The new unit will give CSFD round-the-clock drone capability, allowing firefighters to have a comprehensive view of an emergency scene during wildland fires, high-angle rescues, smoke investigations, swift water rescue operations, and searches for missing hikers or climbers.

Seeing an incident from the sky will help fire crews make quick decisions on approach and tactics, which should make for quicker reaction times, according to CSFD spokeswoman Ashley Franco.

"(Special Operations) will be especially crucial during wildfire and smoke investigations," Franco said. "It gives us coordinates to where a fire could be located, which would help us to deploy crews quicker and get the fire out faster. It also has infrared capabilities to help show hotspots."

Special Operations personnel will also be trained as "incident safety officers" who will identify and help mitigate potential hazards at or near an emergency scene, officials said. Two CSFD companies are already staffed with safety officers, but the addition of the new unit will allow the department to deploy safety personnel to multiple scenes if necessary.

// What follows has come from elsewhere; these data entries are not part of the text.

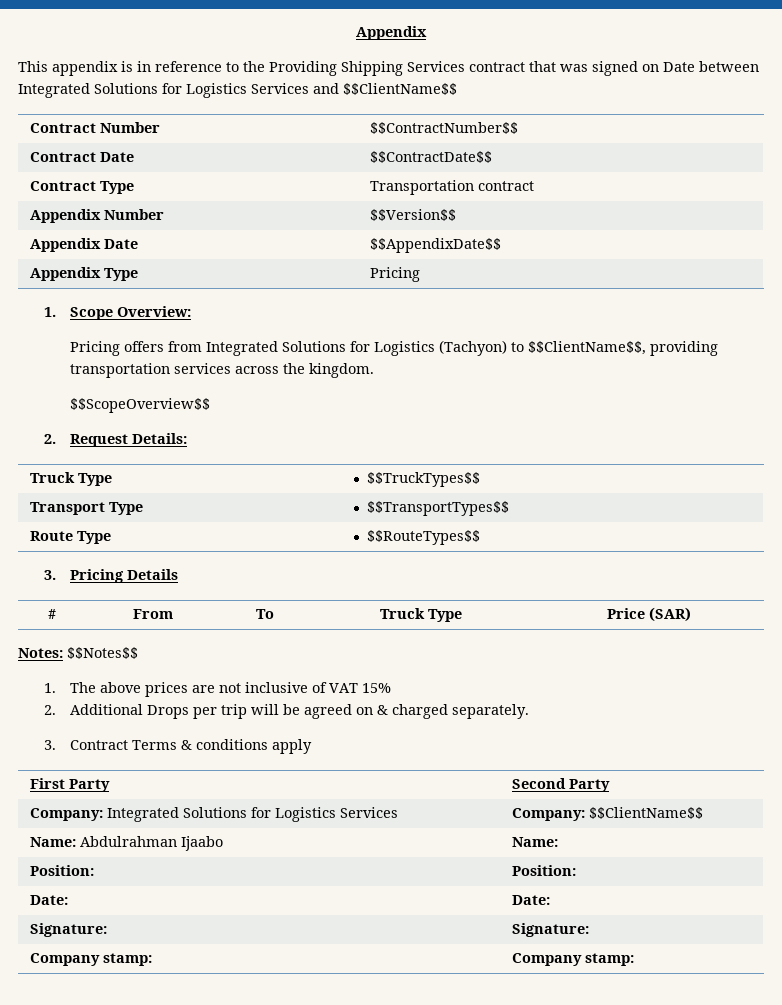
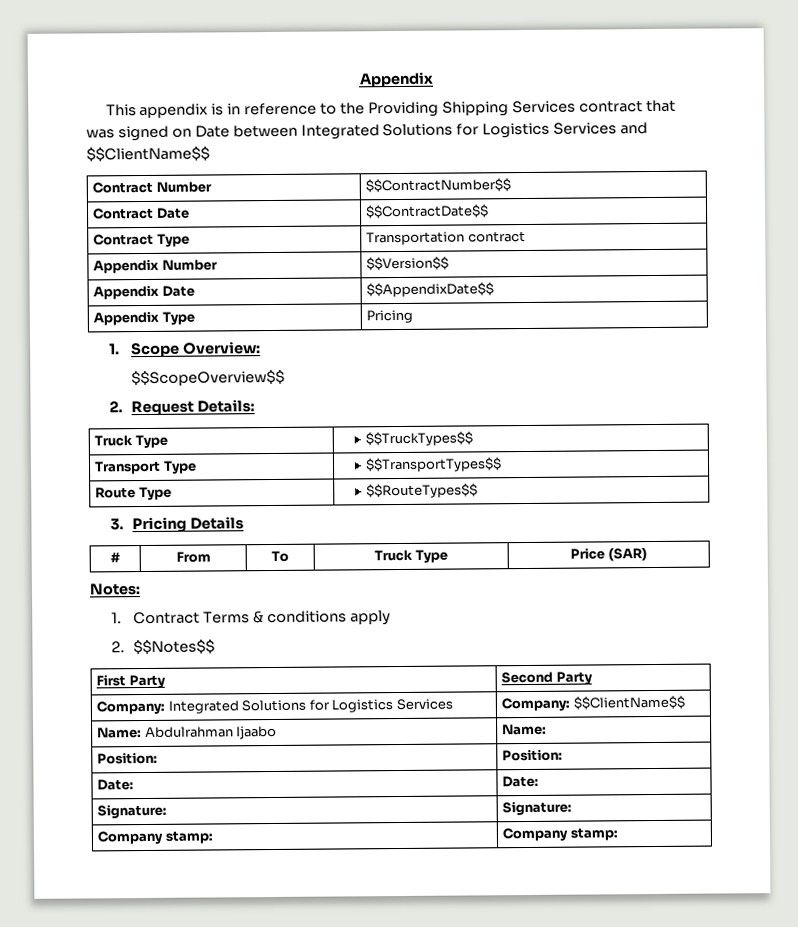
- Pricing offers from Integrated Solutions for Logistics (Tachyon) to $$ClientName$$, providing transportation services across the kingdom.
- Notes: $$Notes$$
- 1. The above prices are not inclusive of VAT 15%
- 2. Additional Drops per trip will be agreed on & charged separately.
- 3. Contract Terms & conditions apply
+ Notes:
+ 1. Contract Terms & conditions apply
+ 2. $$Notes$$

A health and wellness portion of the new Special Operations Unit is currently in development, the release stated.

"The safety of our firefighters, along with their overall health and wellness, both physically and mentally is our number one priority," said Deputy Chief of Operations, Jayme McConnellogue. "The addition of the special operations unit will enhance our capability to serve the public in their time of need by ensuring strong and reliant firefighters that are ready to perform in inherently dangerous situations."